Chorus: Come and tarry awhile, do not leave me,
Do not hasten to bid me adieu,
But remember the Red River Valley
And the cowboy who loved you so true.

Oh, there never should be such a longing,
Such an anguish and pain in the breast,
As dwells in the heart of a cowboy
Where I wait in my home in the West.

So bury me out on the prairie,
Where the roses and wildflowers grow;
Lay me to sleep by the hillside,
For I can't live without you, I know.

Chorus: Oh, consider awhile, do not leave me,
Do not hasten to bid me adieu,
But remember the Red River Valley
And the cowboy who loved you so true.

"Cowboy Songs," 1938, Powder River Jack H. Lee, pp. 8-9, with sheet music, published by The McKee Printing Co., Butte, Montana.
It's important to note that Jack Lee (1872-1946) was a cowboy back in the 1890s and this version probably goes back to the late 1800s.

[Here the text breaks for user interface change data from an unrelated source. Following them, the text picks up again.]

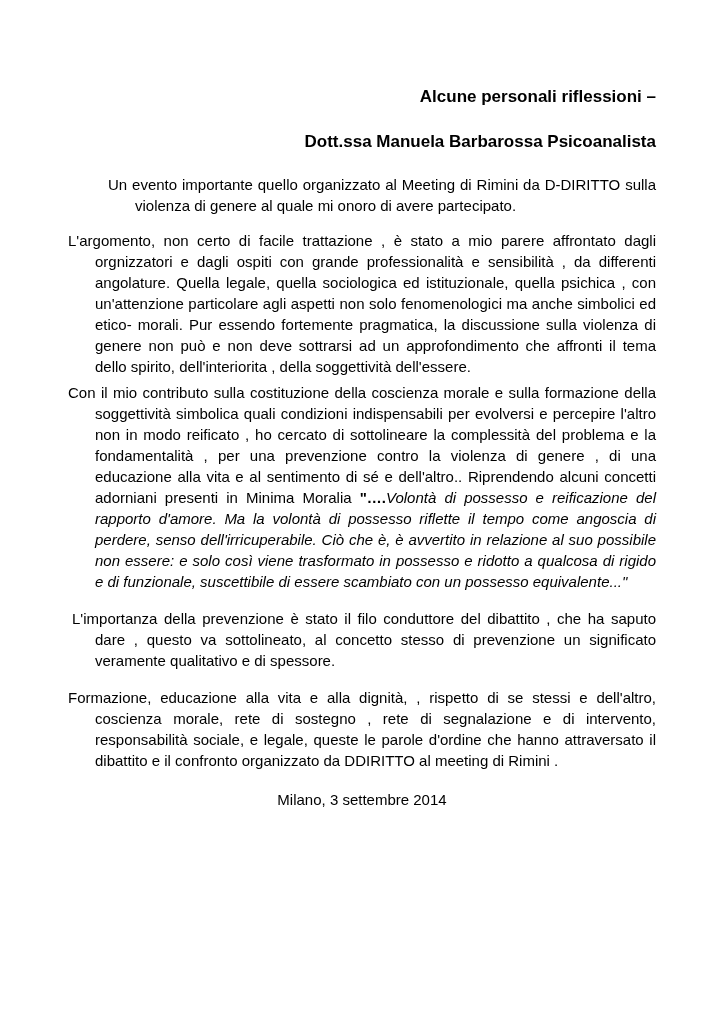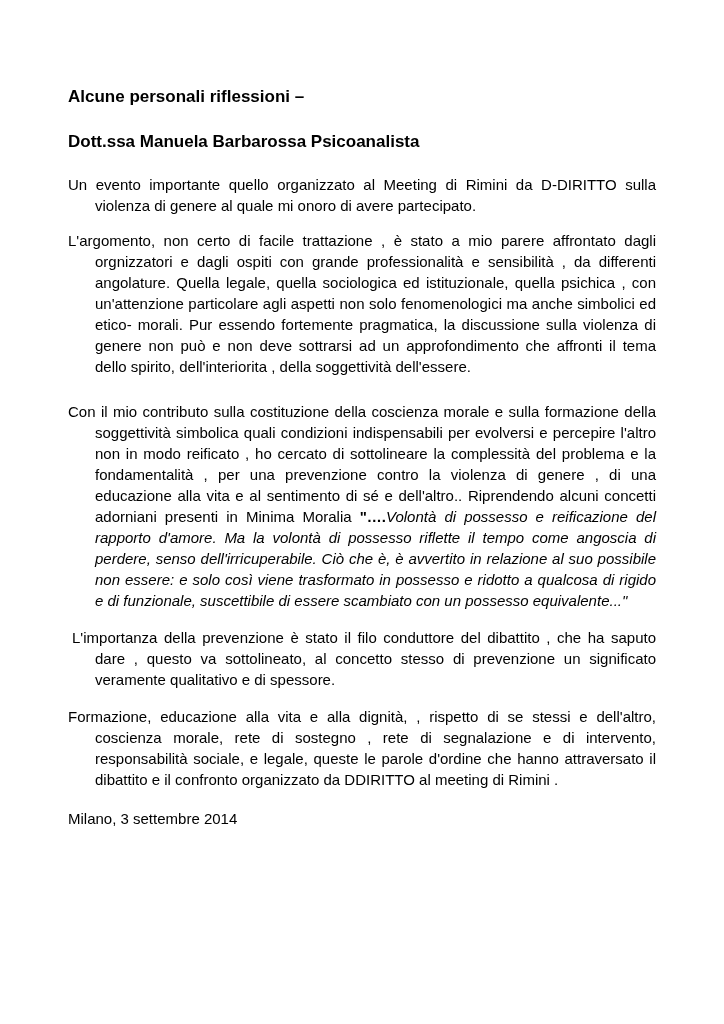--- a/index.html
+++ b/index.html
@@ -12,43 +12,43 @@
     background: #ffffff;
     color: #000000;
     font-family: "Liberation Sans", sans-serif;
     overflow: hidden;
   }
   .doc-heading {
     font-size: 17px;
     font-weight: bold;
     line-height: 21px;
     margin: 0 0 24px 0;
-    text-align: left;
+    text-align: right;
   }
   .doc-heading.subtitle { margin: 16px 0 22px 0; }
   .par {
     font-size: 15px;
     line-height: 21px;
     text-align: justify;
     padding-left: 27px;
     text-indent: -27px;
     margin: 0;
   }
-  .par.p1 { margin-bottom: 14px; }
-  .par.p2 { margin-bottom: 24px; }
+  .par.p1 { margin-bottom: 14px; margin-left: 40px; }
+  .par.p2 { margin-bottom: 5px; }
   .par.p3 { margin-bottom: 16px; }
   .par.p4 { margin-bottom: 16px; text-indent: -23px; }
   .par.p5 { margin-bottom: 18px; }
   .b { font-weight: bold; }
   .i { font-style: italic; }
   .footer-line {
     font-size: 15px;
     line-height: 21px;
     margin: 0 0 3px 0;
-    text-align: left;
+    text-align: center;
   }
 </style>
 </head>
 <body>
 
 <div class="page">
 
   <h1 class="doc-heading">Alcune personali riflessioni –</h1>
 
   <h1 class="doc-heading subtitle">Dott.ssa Manuela Barbarossa Psicoanalista</h1>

Here are the first published lyrics from Wehman's Collection, dated October 1889:

A LADY IN LOVE

Oh, they say from this valley you are going,
I shall miss your blue eye and bright smile;
And, alas! it will take all the sunshine
That has brightened my pathway for awhile.

Then consider well ere you leave us,
Do not hasten to bid us adieu,
But remember the dear little valley,
And the girl that has loved you so true.

Do you think of the home you are leaving,
How sad and how dreary 'twill be?
Do you think of the heart you are breaking,
Or the shadow it will cast over me?

I have waited a long time, my darling,
For the words that you never would say,
And at last all my fond hopes have vanished,
For they tell me you are going away.
 

On my request John Garst obtained copies of the two handwritten versions of Red River Valley from the Piper collection at the University of Iowa. One has, written under the lyrics, "Nemaha. 1879. Harlan 1885." He read this text is as follows:

RED RIVER VALLEY- 1879
 
From this valley they say you are going,
I shall miss your bright eyes and your(?) smile;
But alas, you take with you the sunshine
That has brightened my pathway awhile.
  
Then consider awhile ere you leave me
Do not hasten to bid me adieu
But remember the Red River Valley
And the heart that has loved you so true.
  
Do you think of he valley you're leaving,
How lonesome and dreary 'twill be?
Do you think of the heart you have broken
And the sorrow that o'ershadows me?
 
It is a long time I've been waiting
For the words that you never would say,
But alas, all my hopes they have vanished
For they say you are going away.
 
When you go to your home by the ocean,
O do not forget the sweet hours,
That we spent in the Red River Valley,
And be true to your promise to me.
 
The fair maiden prays for her lover
To the spirit that rules o'er the world
May his pathway be covered with sunshine
Is the prayer of the Red River girl.
  
John Garst thinks this to be a good and typical example of the form of the song that is associated with the Red River Valley of the North (Canada) and a romance between and east-coast Canadian soldier and a Metis maiden of Manitoba. He thinks it is probably the original setting of the song.